▶ _Entries shown_
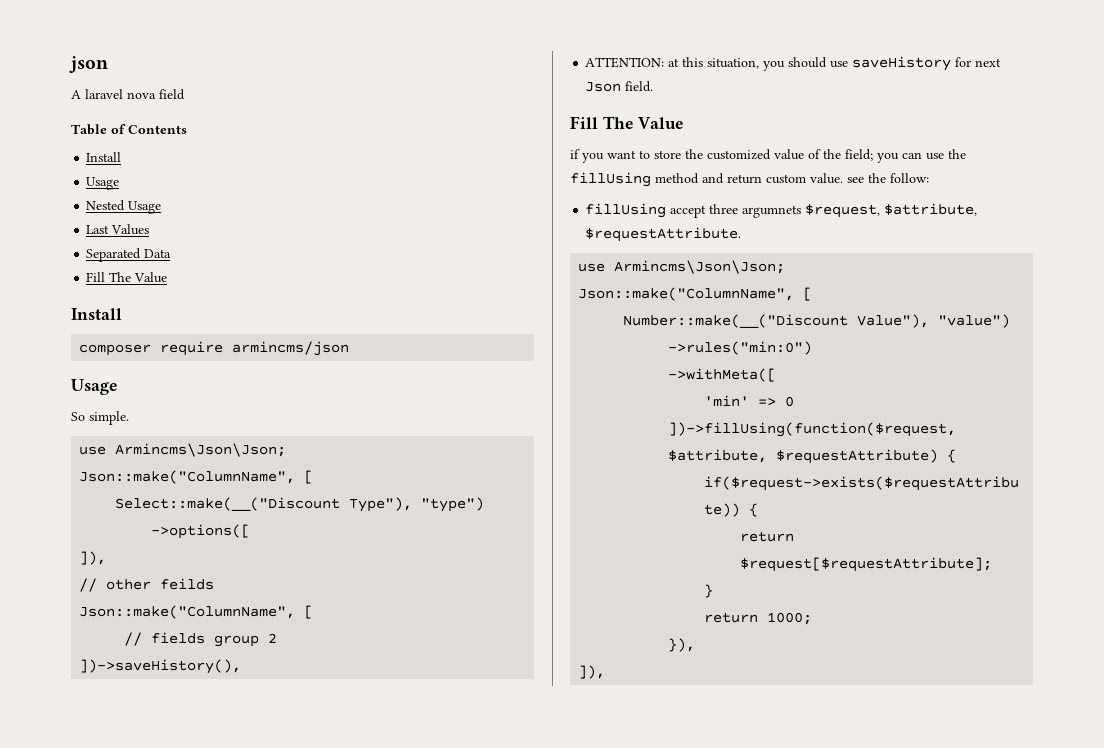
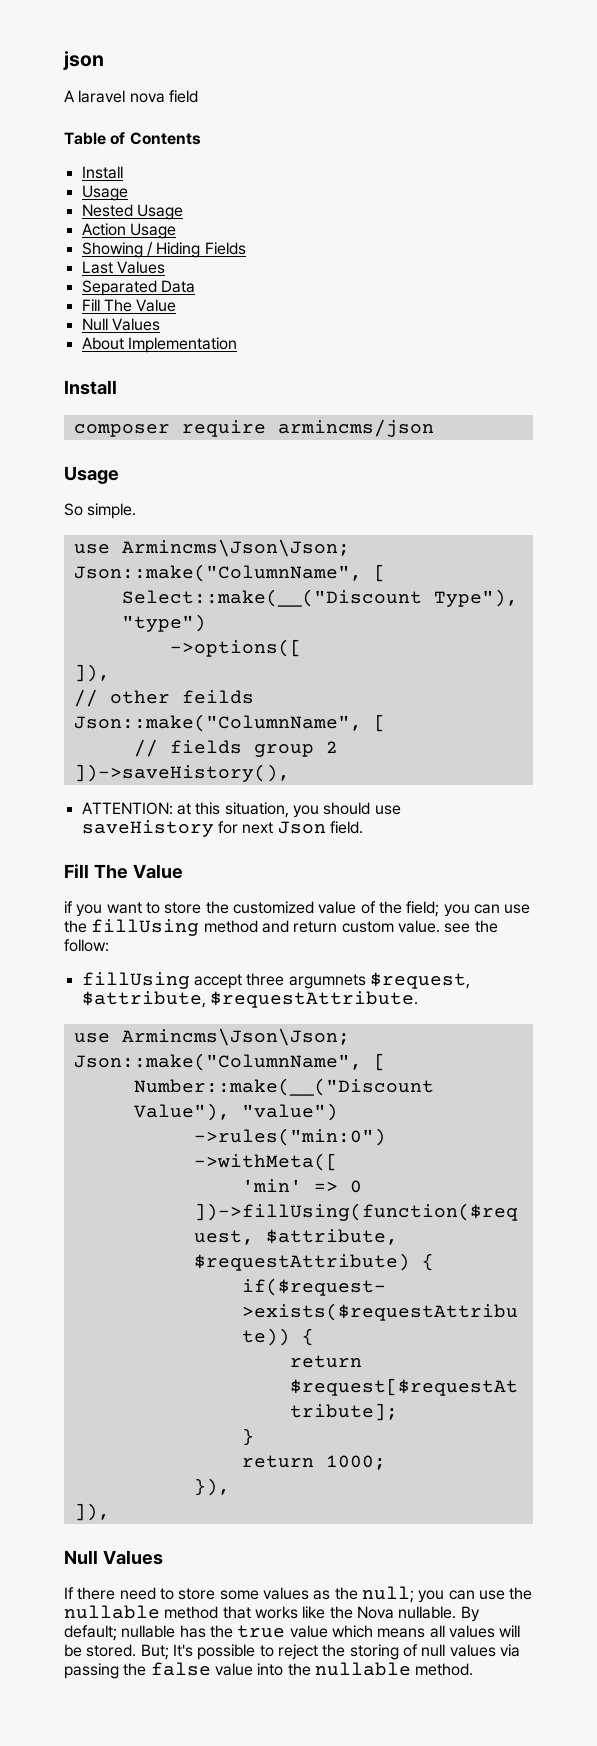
(162, 207) none -> [81,223,176,239] [81,242,246,258] // Action Usage // Showing / Hiding Fields
(168, 277) none -> [81,318,160,331] [81,337,237,353] // Null Values // About Implementation
(606, 672) none -> [64,1550,163,1565] [64,1586,533,1603] [64,1605,480,1622] [64,1625,521,1641] [64,1644,520,1660] [64,1662,474,1679] // Null Values // If there need to store some values as the null; you can use the nullable method that works like the Nova nullable. By default; nullable has the true value which means all values will be stored. But; It's possible to reject the storing of null values via passing the false value into the nullable method.

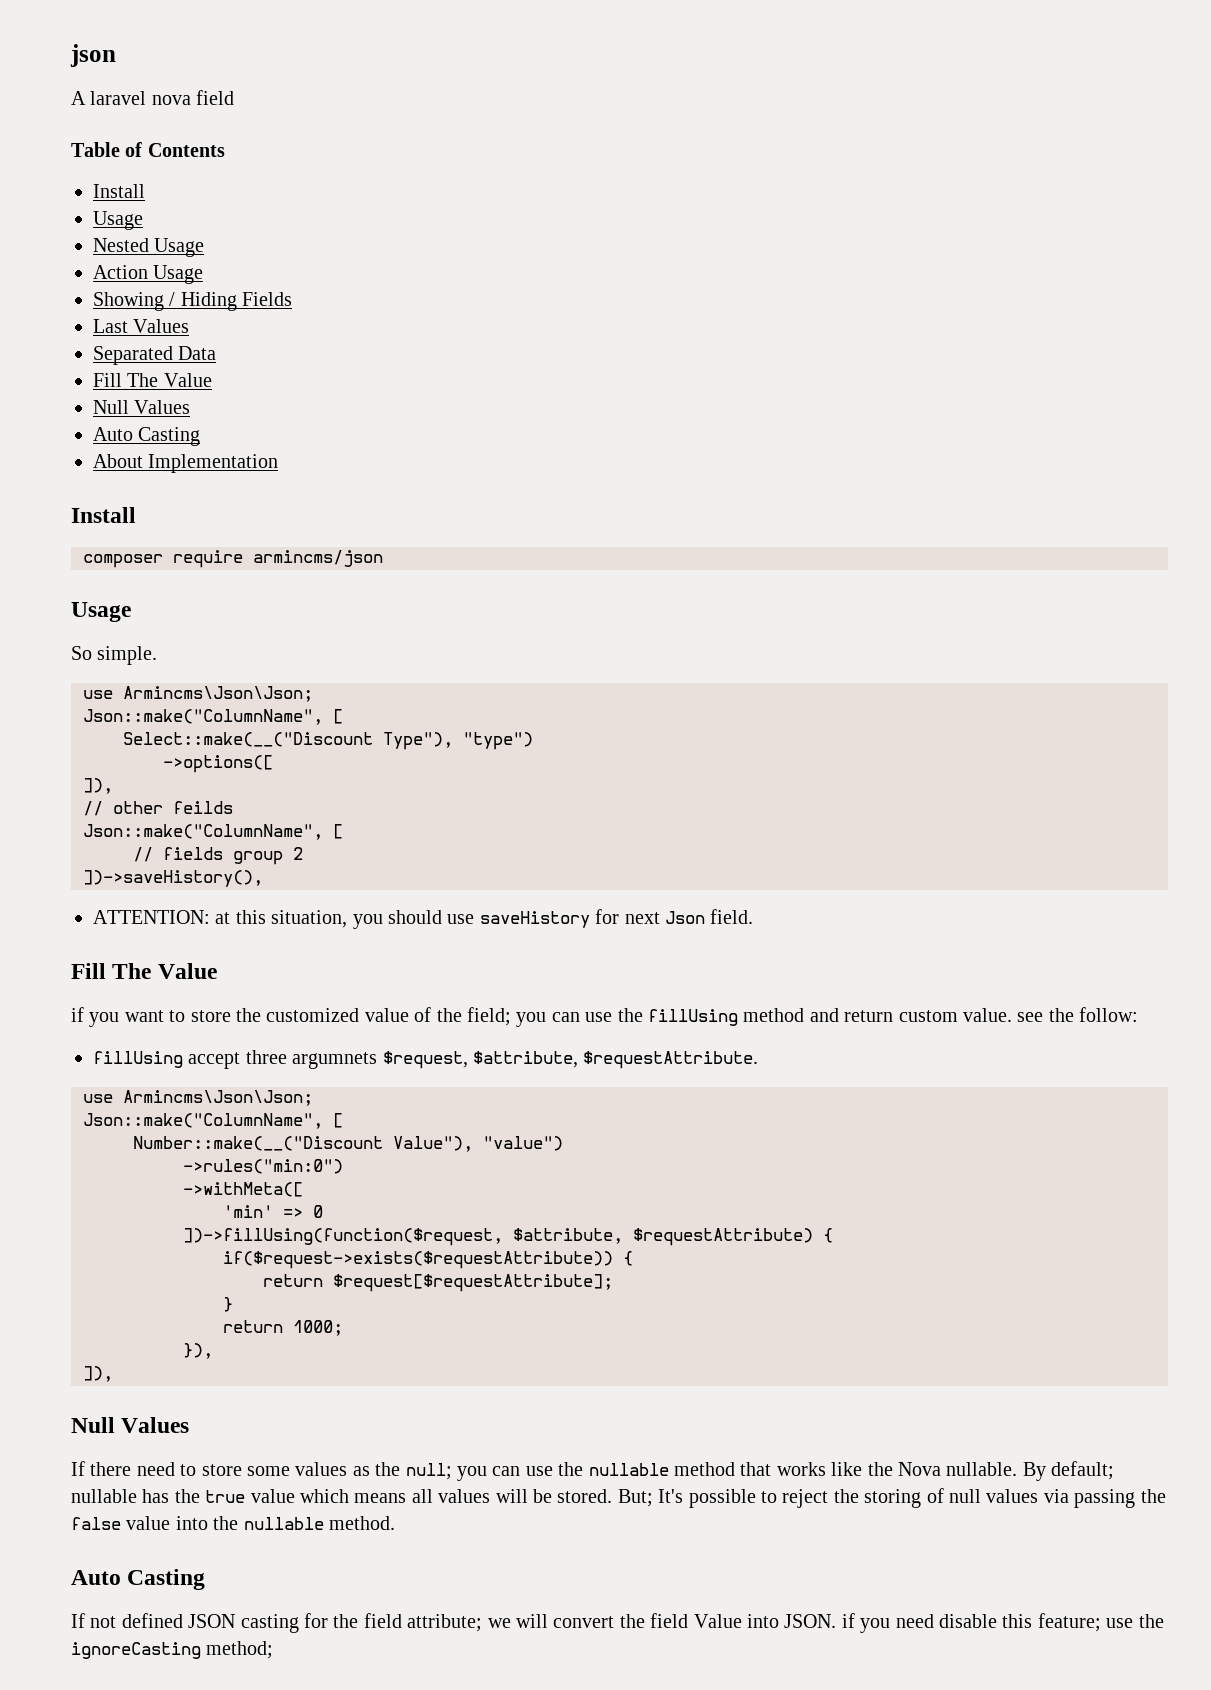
(160, 324) none -> [93,427,201,446] // Auto Casting
(474, 1669) none -> [71,1569,206,1590] [71,1613,1164,1633] [71,1641,274,1659] // Auto Casting // If not defined JSON casting for the field attribute; we will convert the field Value into JSON. if you need disable this feature; use the ignoreCasting method;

▶ _The task_
Reproduce, exactly and with no pictures, the lines from the line containing "(606, 672) none" through the closing line of the data above, keeping both ends.

▶ _Your solution_
(606, 672) none -> [64,1550,163,1565] [64,1586,533,1603] [64,1605,480,1622] [64,1625,521,1641] [64,1644,520,1660] [64,1662,474,1679] // Null Values // If there need to store some values as the null; you can use the nullable method that works like the Nova nullable. By default; nullable has the true value which means all values will be stored. But; It's possible to reject the storing of null values via passing the false value into the nullable method.

(160, 324) none -> [93,427,201,446] // Auto Casting
(474, 1669) none -> [71,1569,206,1590] [71,1613,1164,1633] [71,1641,274,1659] // Auto Casting // If not defined JSON casting for the field attribute; we will convert the field Value into JSON. if you need disable this feature; use the ignoreCasting method;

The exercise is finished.